I have disagreements with Colbert, but his comments about suffering being a gift are worth hearing and pondering. To put a Scripture reference to what Colbert is saying, look up 1 Peter or check out 1 Cor. 1:3-4:
“Blessed be the God and Father of our Lord Jesus Christ, the Father of mercies and God of all comfort, who comforts us in all our affliction, so that we may be able to comfort those who are in any affliction, with the comfort with which we ourselves are comforted by God.”
- Forgotten Nativity Figure
The Gospel Coalition is getting a lot of props in this week’s DHD. The website has some great articles this week, elaborating on fascinating Christmas-related topics.
I love Daniel Eng’s commentary about Joseph being the “Forgotten Figure of the Nativity.”
Joseph was a great Bible character who is overlooked for his strong faith and obedience, yet he was also faithful and respectful to Mary.
“More young boys should hope to be Joseph in the Nativity play,” Eng wrote. “He believed in Jesus and, at tremendous cost to himself, he bravely acted on his faith, putting himself second and God first. Joseph may stand quietly in the background of the Christmas story, but that’s precisely what makes him a hero of the faith.”
- Bethlehem and ‘in a dark world’
The Gospel Coalition gets one last mention this week, but it shares the fourth DHD topic with another column. Jeremy Linneman’s piece “If God Can Show Up in Bethlehem…” shares God’s intention of using ordinary settings, humble conditions and unheralded people to reveal His glory.
Linneman’s article reminded me of Hance Dilbeck’s article “Christmas began in a dark world.” The articles focus on different Bible passages, but both reveal overlooked people who were obedient to God, in spite of their shortcomings.
Dilbeck points out Zacharias and Elizabeth in Luke 1, who were faithful yet were barren at an old age. And they were faithful while Herold ruled.
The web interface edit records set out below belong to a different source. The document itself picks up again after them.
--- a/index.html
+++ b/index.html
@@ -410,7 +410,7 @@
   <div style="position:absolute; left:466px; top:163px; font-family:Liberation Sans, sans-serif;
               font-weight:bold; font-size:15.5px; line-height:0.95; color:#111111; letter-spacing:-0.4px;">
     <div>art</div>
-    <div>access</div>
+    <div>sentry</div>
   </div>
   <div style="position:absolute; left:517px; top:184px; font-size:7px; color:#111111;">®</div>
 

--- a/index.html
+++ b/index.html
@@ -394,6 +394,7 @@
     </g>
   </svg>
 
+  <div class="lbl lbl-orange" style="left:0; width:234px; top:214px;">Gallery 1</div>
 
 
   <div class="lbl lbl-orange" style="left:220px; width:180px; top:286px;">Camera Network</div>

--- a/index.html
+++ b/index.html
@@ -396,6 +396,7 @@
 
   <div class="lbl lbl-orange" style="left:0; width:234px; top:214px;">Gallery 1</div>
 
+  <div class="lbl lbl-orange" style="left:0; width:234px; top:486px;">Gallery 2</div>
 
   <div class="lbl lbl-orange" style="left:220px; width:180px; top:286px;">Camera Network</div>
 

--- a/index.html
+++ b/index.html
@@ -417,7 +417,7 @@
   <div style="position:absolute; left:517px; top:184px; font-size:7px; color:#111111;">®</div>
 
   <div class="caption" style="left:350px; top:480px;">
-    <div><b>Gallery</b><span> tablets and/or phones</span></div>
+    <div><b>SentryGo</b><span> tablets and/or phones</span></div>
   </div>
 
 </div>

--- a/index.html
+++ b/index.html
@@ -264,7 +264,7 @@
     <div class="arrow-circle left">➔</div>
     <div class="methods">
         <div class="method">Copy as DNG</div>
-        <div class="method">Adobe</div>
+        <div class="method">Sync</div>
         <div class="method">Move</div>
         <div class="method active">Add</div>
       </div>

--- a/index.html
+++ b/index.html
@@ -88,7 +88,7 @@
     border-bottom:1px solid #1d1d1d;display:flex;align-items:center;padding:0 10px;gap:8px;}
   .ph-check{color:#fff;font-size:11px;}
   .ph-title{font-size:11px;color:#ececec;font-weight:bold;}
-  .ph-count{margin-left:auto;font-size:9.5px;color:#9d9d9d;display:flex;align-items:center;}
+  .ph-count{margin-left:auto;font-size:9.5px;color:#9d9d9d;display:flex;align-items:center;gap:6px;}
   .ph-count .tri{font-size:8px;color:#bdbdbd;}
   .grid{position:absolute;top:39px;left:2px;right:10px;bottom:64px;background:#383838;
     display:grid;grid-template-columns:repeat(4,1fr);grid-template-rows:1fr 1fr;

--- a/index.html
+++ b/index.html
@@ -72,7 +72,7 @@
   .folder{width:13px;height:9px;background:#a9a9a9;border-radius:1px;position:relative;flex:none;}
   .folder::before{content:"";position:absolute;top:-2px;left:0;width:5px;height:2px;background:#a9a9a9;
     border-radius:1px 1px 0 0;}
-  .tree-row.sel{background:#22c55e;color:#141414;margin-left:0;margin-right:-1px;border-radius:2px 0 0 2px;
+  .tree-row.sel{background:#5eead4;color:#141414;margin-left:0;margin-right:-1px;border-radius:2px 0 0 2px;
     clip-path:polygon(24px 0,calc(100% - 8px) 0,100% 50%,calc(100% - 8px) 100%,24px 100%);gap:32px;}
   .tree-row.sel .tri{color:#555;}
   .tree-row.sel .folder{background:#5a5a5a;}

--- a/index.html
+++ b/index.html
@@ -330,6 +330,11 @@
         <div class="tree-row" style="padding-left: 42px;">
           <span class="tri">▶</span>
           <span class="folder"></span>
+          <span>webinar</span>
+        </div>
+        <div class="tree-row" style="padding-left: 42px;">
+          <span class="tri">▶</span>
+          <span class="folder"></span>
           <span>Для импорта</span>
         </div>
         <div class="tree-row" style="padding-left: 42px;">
“Zacharias and Elizabeth lived with a gnawing disappointment,” Dilbeck wrote. “They had done everything right—loved each other, served the Lord, lived in righteousness—yet, they never had a child. They longed and prayed for a baby, but now, old and childless, they had lost all hope. Luke wants us to know something very important about the birth of Jesus.
“Christmas came in a dark world to disappointed people.”
I plan to share more in the final topic below.
- Newsworthy items
In this week’s edition of the Baptist Messenger, 10 “newsworthy items” of 2019 are featured. These are what the Messenger considered the top 10 memorable moments that were reported and affected Oklahoma Baptist life.
Check out the article here, and see if these news items come to your mind when you look back at what happen this year.
- Missing someone at Christmas
Here’s a picture of my momma at last year’s Christmas Eve service:
As I have shared previously, she passed away on Labor Day this year. I will miss sitting with her at this year’s Christmas Eve service, hearing her sing every Christmas Carol. Dementia hindered her greatly in many ways, but the horrible disease did not take away her love of music and her knowledge of these great songs.
I share this because if you are also missing somebody this Christmas, I pray for an immeasurable amount of grace to fill you. May the Holy Spirit give you a joy that cannot be taken while losing a loved one.
You are not forgotten. You are loved. And you can also love someone else who is missing someone this Christmas.
Merry Christmas and may God bless you in abundance!